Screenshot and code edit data

"""

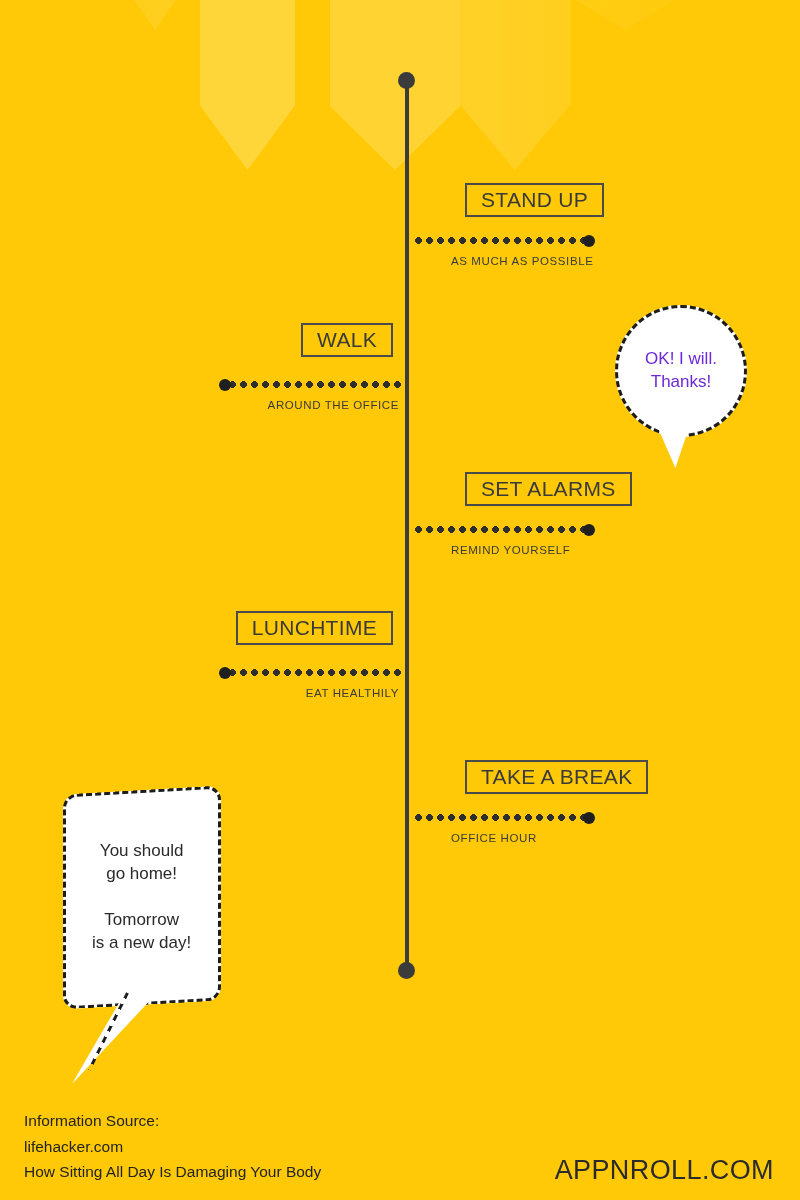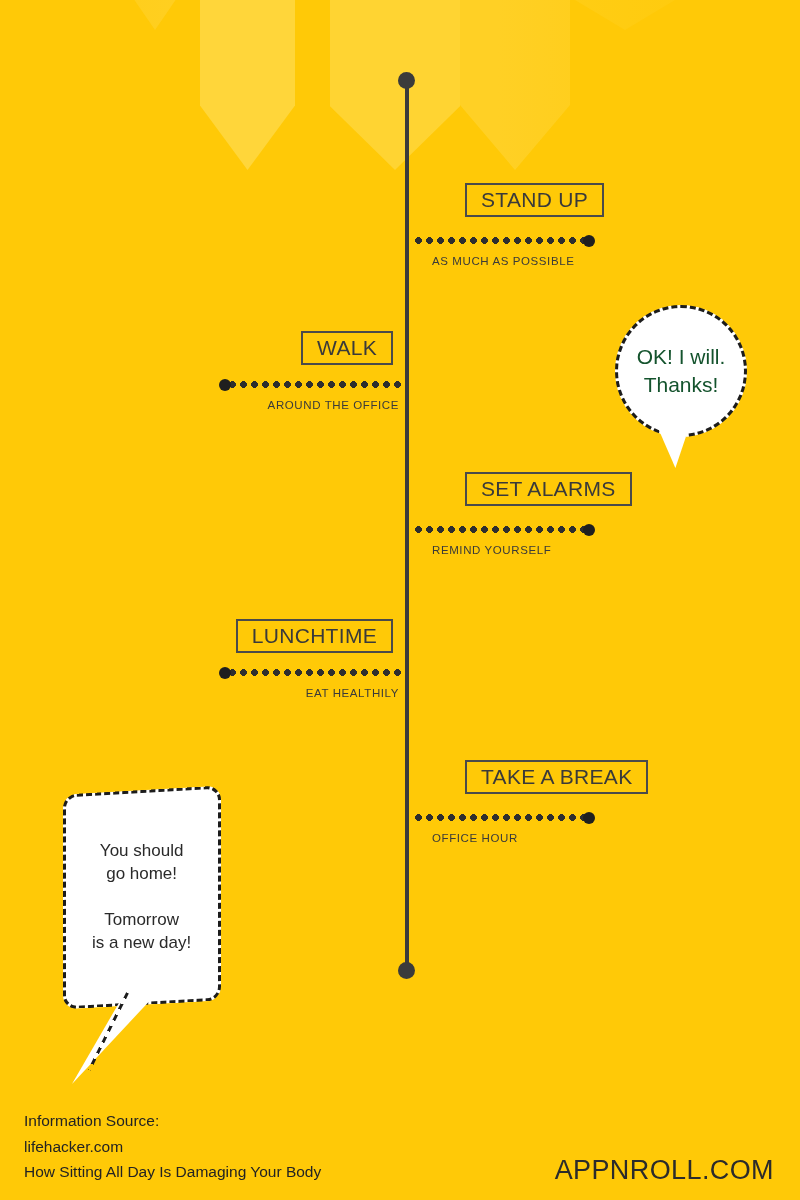--- a/index.html
+++ b/index.html
@@ -42,34 +42,34 @@
   }
   .item .enddot{position:absolute;width:12px;height:12px;border-radius:50%;background:#1F1F1F;}
   .item .caption{
     position:absolute;font-size:11.5px;letter-spacing:.6px;color:#3A3A3A;white-space:nowrap;
   }
 
   
   .item.right .label-box{left:20px;bottom:20px;margin-left:40px;}
   .item.right .dotline{left:8px;top:0px;width:176px;}
   .item.right .enddot{left:178px;top:-2px;}
-  .item.right .caption{left:27px;top:18px;}
+  .item.right .caption{left:46px;top:18px;}
 
   
-  .item.left .label-box{right:14px;bottom:16px;}
+  .item.left .label-box{right:14px;bottom:24px;}
   .item.left .dotline{right:4px;top:0px;width:176px;}
   .item.left .enddot{right:176px;top:-2px;}
   .item.left .caption{right:8px;top:18px;}
 
   
   .bubble-round{
     position:absolute;left:615px;top:305px;width:132px;height:132px;
     background:#fff;border:3px dashed #1C1C1C;border-radius:50%;
     display:flex;align-items:center;justify-content:center;text-align:center;
-    font-size:21px;color:#14532d;line-height:1.35;box-sizing:border-box;
+    font-size:17px;color:#6d28d9;line-height:1.35;box-sizing:border-box;
   }
   .bubble-round .tail{
     position:absolute;left:40px;bottom:-34px;width:30px;height:40px;
     background:#fff;clip-path:polygon(0 0,100% 6%,58% 100%);
   }
   .bubble-quad{
     position:absolute;left:63px;top:790px;width:158px;height:215px;
     background:#fff;color:#2A2A2A;font-size:17px;line-height:1.35;text-align:center;
     border:3px dashed #1C1C1C;border-radius:14px;box-sizing:border-box;
     display:flex;align-items:center;justify-content:center;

"""

> **Task directions**: Print exactly, and only, the lines from the line that contains "background:#fff;border:3px dashed #1C1C1C;border-radius:50%;" through the last line of the records.

> **Response area**:
     background:#fff;border:3px dashed #1C1C1C;border-radius:50%;
     display:flex;align-items:center;justify-content:center;text-align:center;
-    font-size:21px;color:#14532d;line-height:1.35;box-sizing:border-box;
+    font-size:17px;color:#6d28d9;line-height:1.35;box-sizing:border-box;
   }
   .bubble-round .tail{
     position:absolute;left:40px;bottom:-34px;width:30px;height:40px;
     background:#fff;clip-path:polygon(0 0,100% 6%,58% 100%);
   }
   .bubble-quad{
     position:absolute;left:63px;top:790px;width:158px;height:215px;
     background:#fff;color:#2A2A2A;font-size:17px;line-height:1.35;text-align:center;
     border:3px dashed #1C1C1C;border-radius:14px;box-sizing:border-box;
     display:flex;align-items:center;justify-content:center;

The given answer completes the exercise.